··· Data listing ···

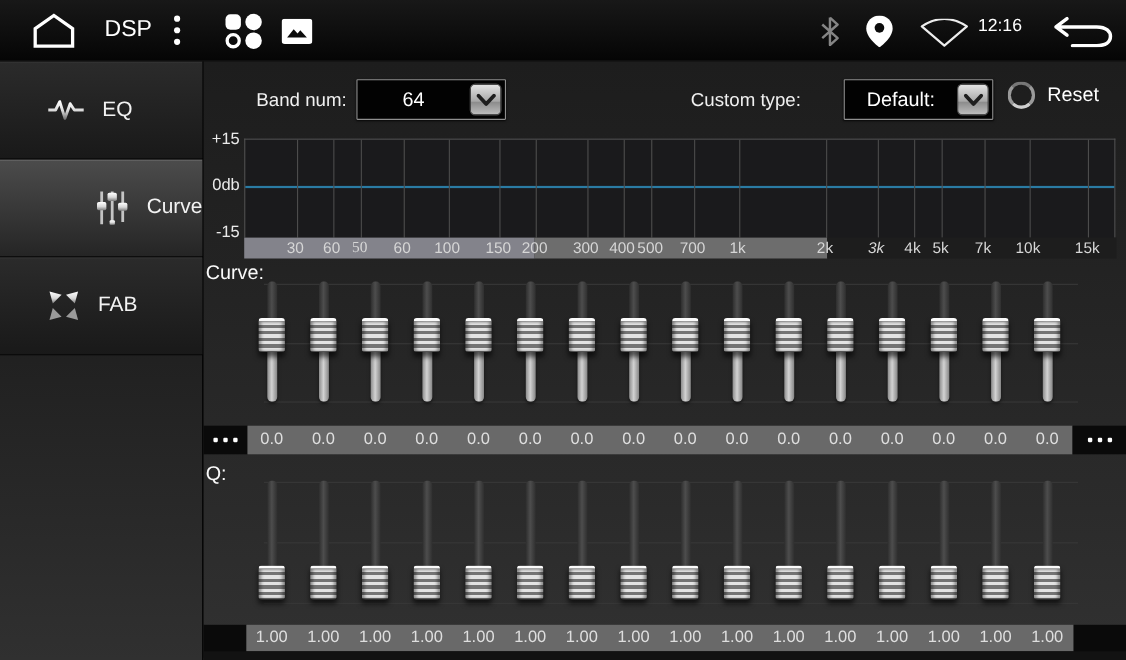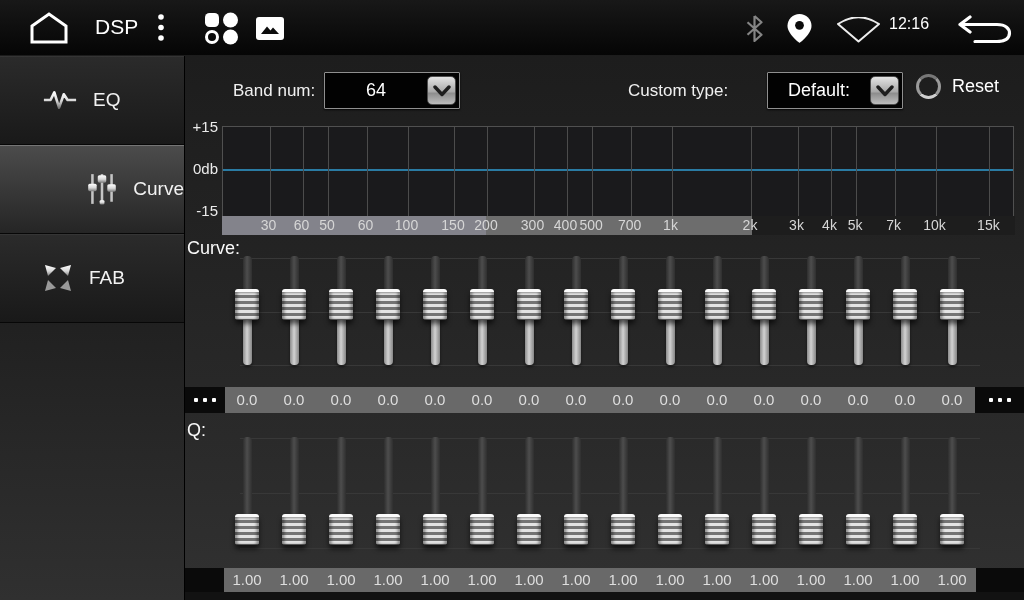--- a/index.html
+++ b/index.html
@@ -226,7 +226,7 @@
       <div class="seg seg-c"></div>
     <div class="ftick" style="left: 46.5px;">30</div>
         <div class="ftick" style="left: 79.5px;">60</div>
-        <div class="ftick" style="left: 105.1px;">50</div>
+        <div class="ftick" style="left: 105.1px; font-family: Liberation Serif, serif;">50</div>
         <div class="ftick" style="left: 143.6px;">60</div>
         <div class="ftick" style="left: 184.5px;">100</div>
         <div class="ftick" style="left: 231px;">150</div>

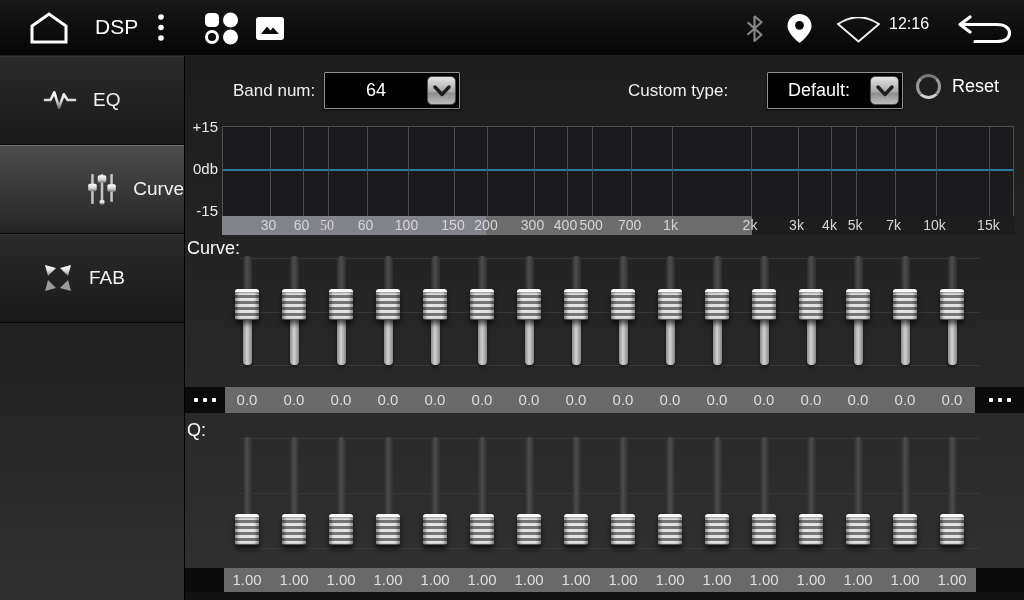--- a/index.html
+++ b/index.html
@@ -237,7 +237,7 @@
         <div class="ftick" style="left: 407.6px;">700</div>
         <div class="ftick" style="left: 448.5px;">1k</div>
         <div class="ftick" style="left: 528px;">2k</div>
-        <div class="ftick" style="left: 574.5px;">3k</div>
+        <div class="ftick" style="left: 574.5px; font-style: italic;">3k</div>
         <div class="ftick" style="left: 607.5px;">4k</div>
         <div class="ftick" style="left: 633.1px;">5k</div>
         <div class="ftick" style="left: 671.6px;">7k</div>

···

Problem description = Determine how many lines of the data contain "font" and give nothing but that number.

Answer to this problem = 2